##### Given records #####
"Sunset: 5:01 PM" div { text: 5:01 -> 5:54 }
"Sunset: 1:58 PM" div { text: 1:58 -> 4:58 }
#####
##### Given records #####
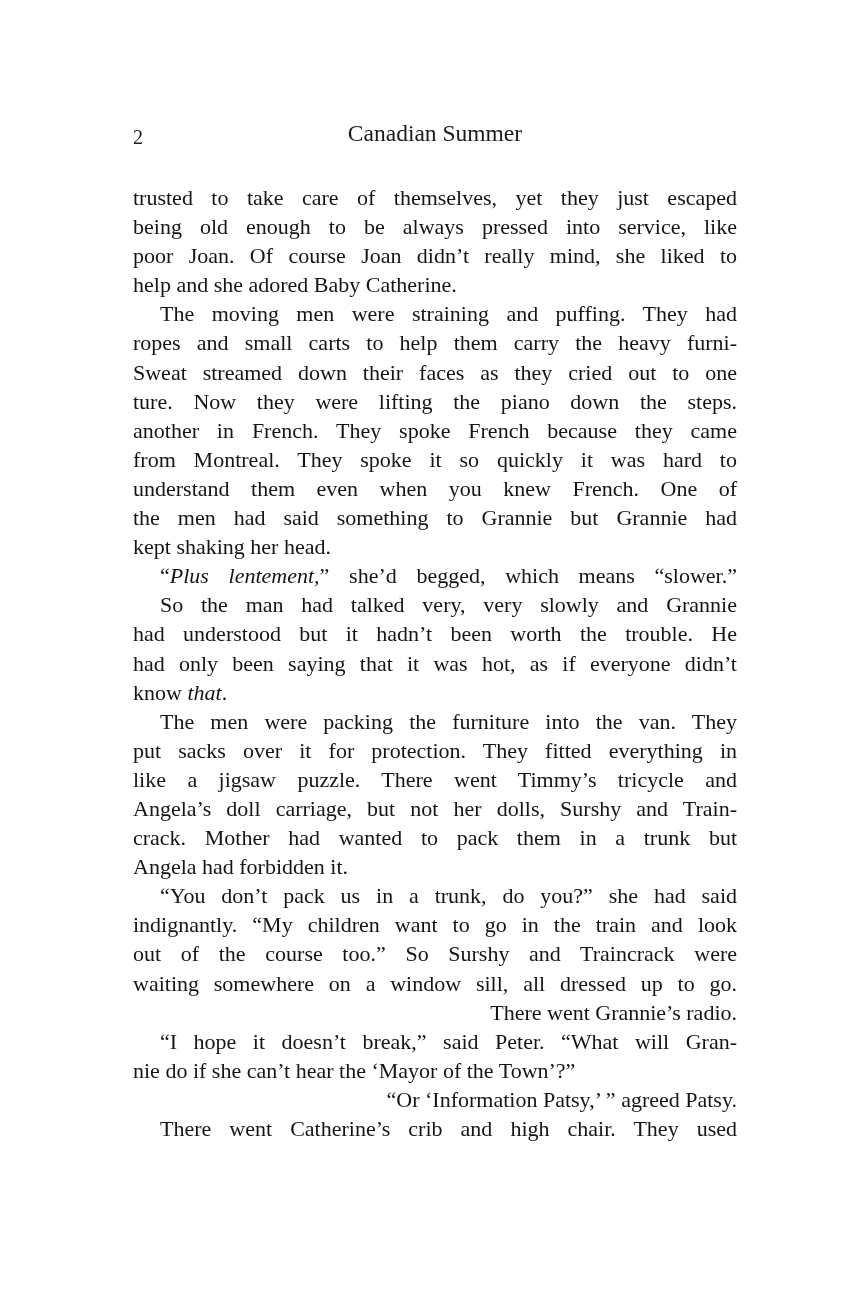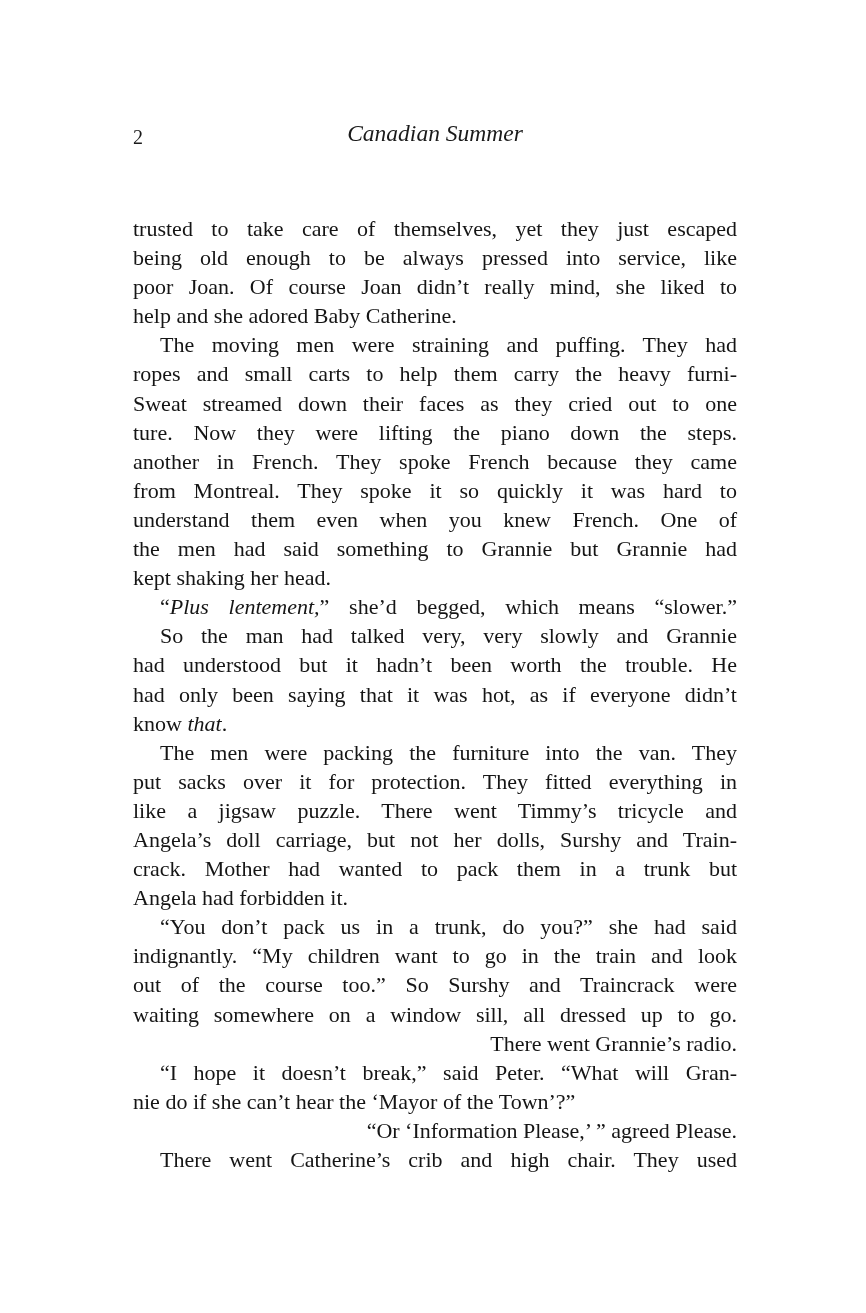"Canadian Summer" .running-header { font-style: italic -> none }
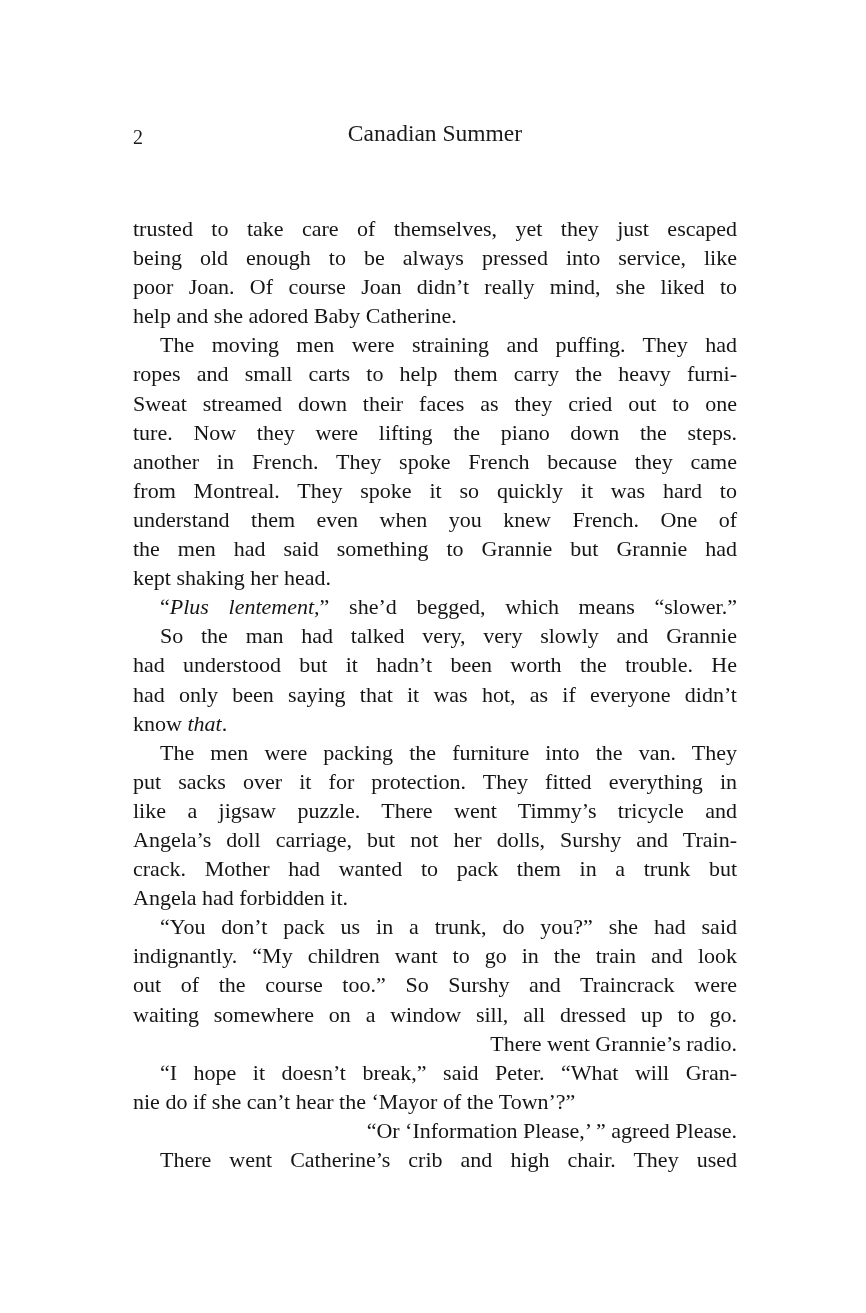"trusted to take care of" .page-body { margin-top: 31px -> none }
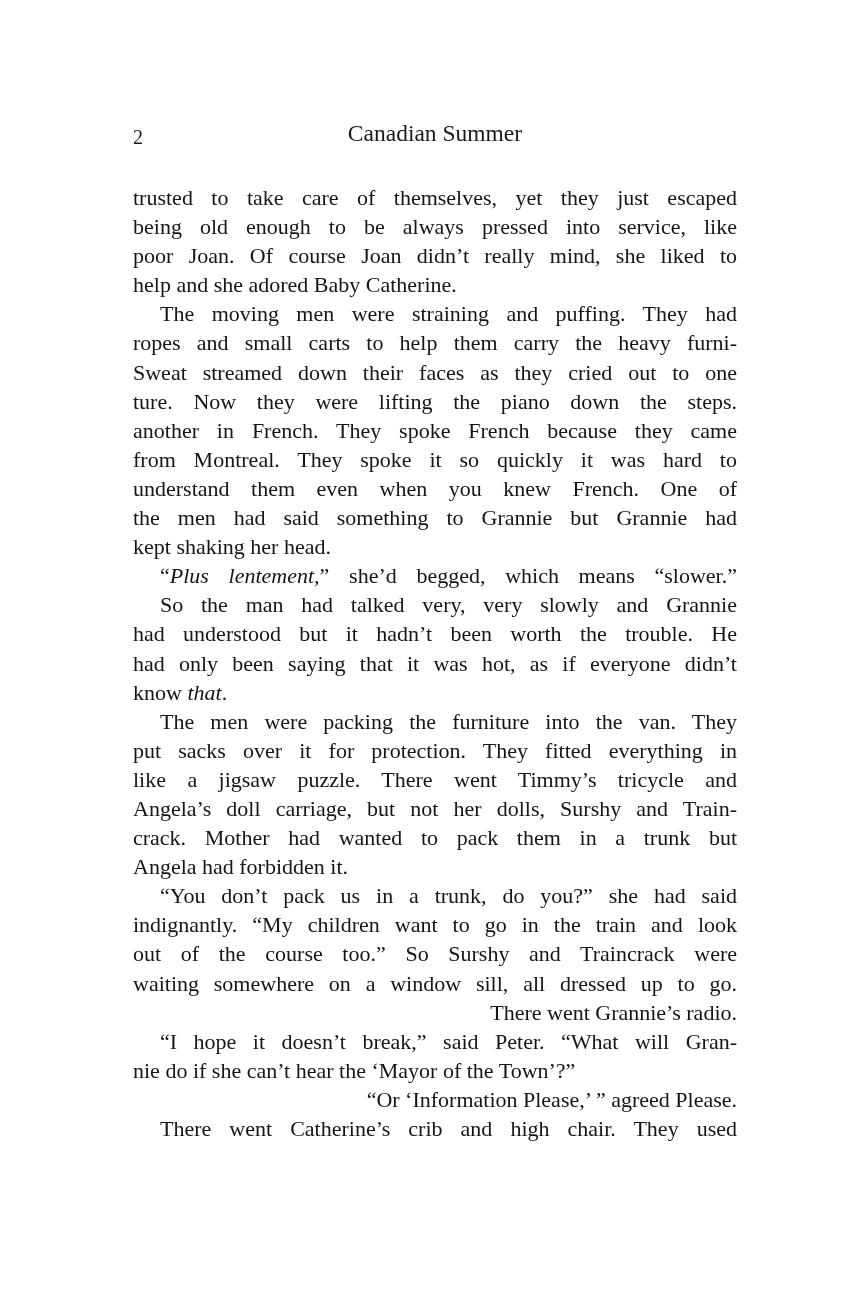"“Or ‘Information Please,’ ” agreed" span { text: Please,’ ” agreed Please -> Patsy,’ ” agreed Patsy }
#####
##### Given records #####
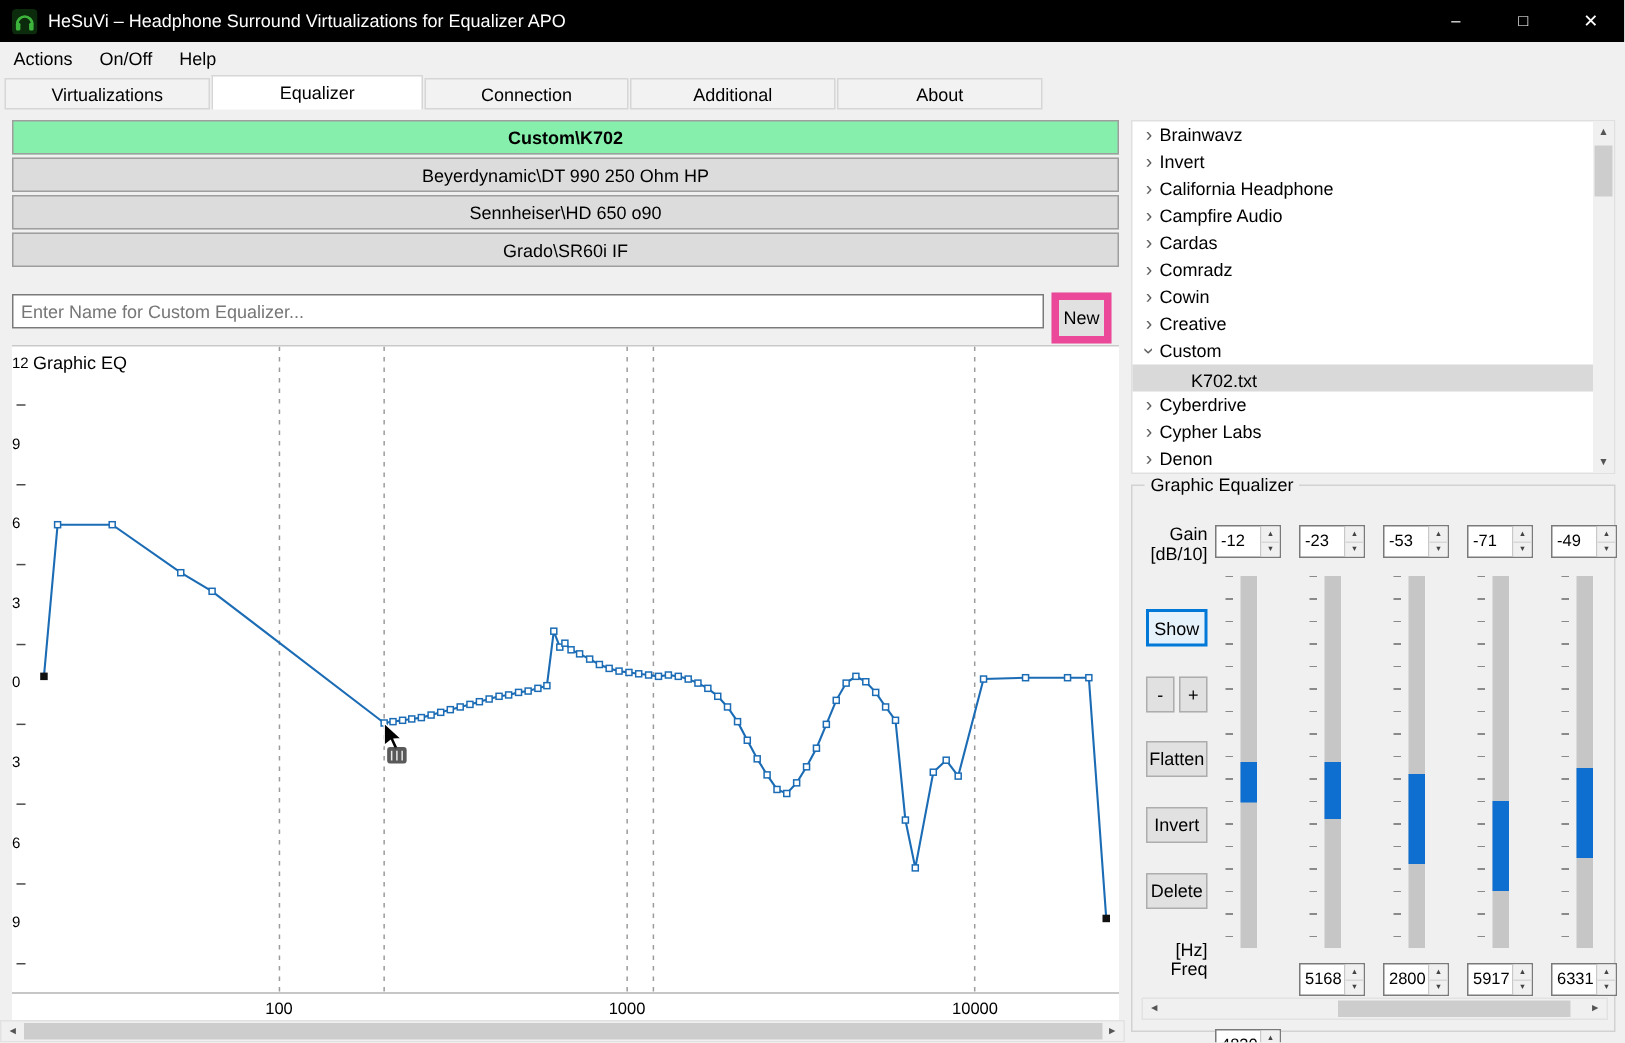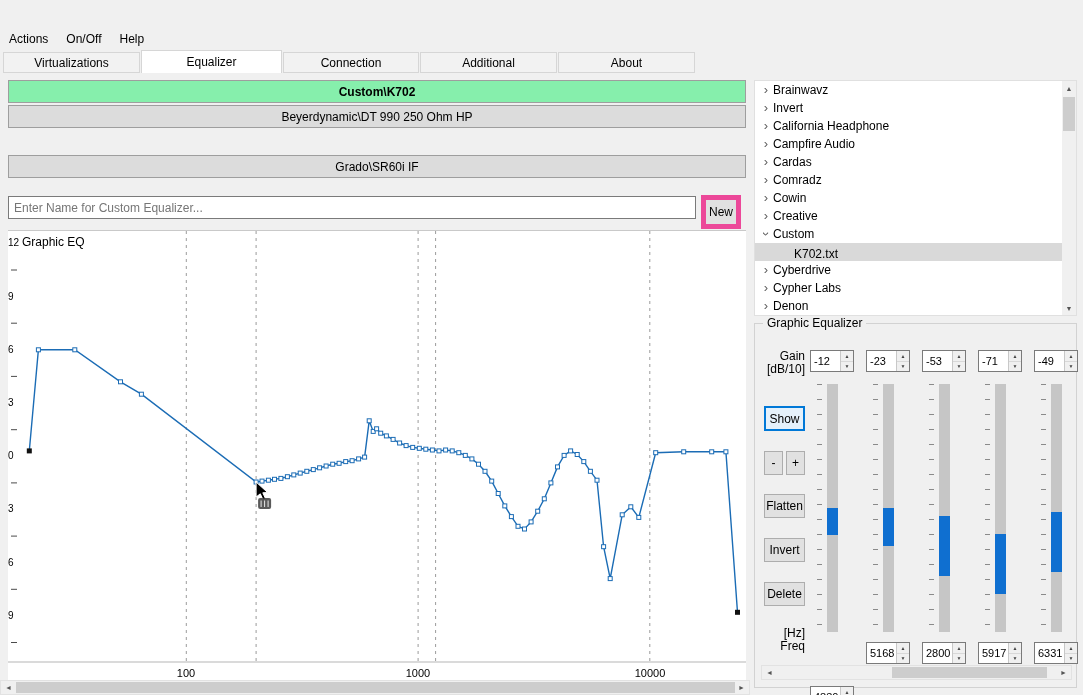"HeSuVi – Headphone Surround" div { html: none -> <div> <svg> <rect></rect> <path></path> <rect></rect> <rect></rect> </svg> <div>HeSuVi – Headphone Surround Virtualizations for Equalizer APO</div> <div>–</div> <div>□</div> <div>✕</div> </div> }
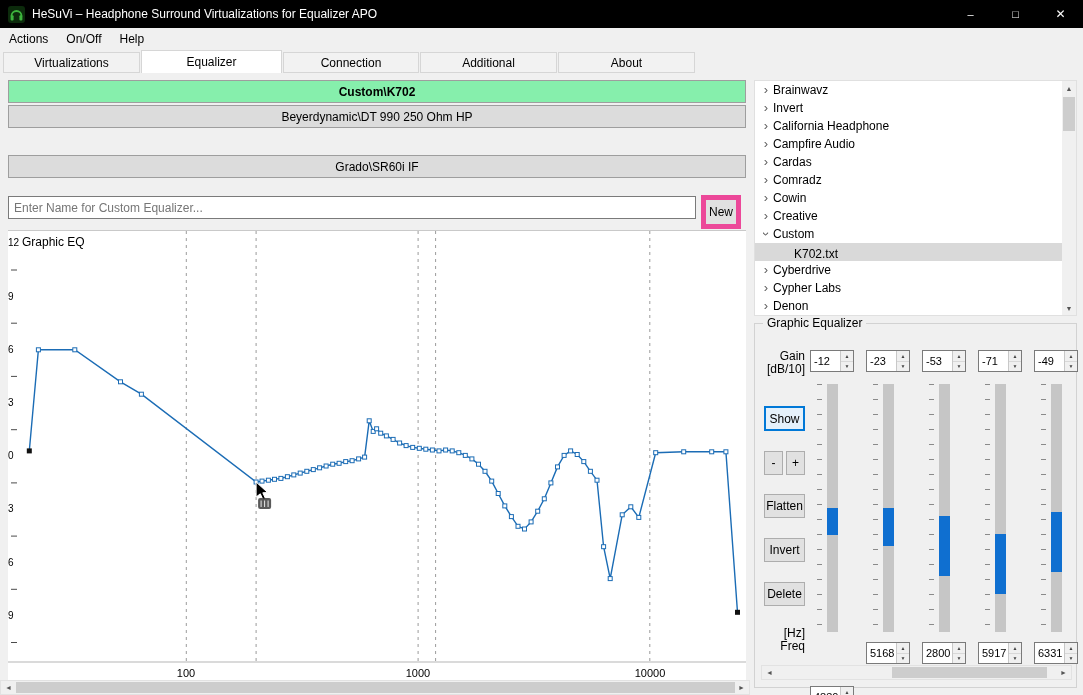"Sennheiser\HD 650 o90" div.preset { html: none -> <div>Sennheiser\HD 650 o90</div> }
#####
Task directions:
Using the entries, return every line where the word "Sunset" can be found.

Finished exercise:
"Sunset: 5:01 PM" div { text: 5:01 -> 5:54 }
"Sunset: 1:58 PM" div { text: 1:58 -> 4:58 }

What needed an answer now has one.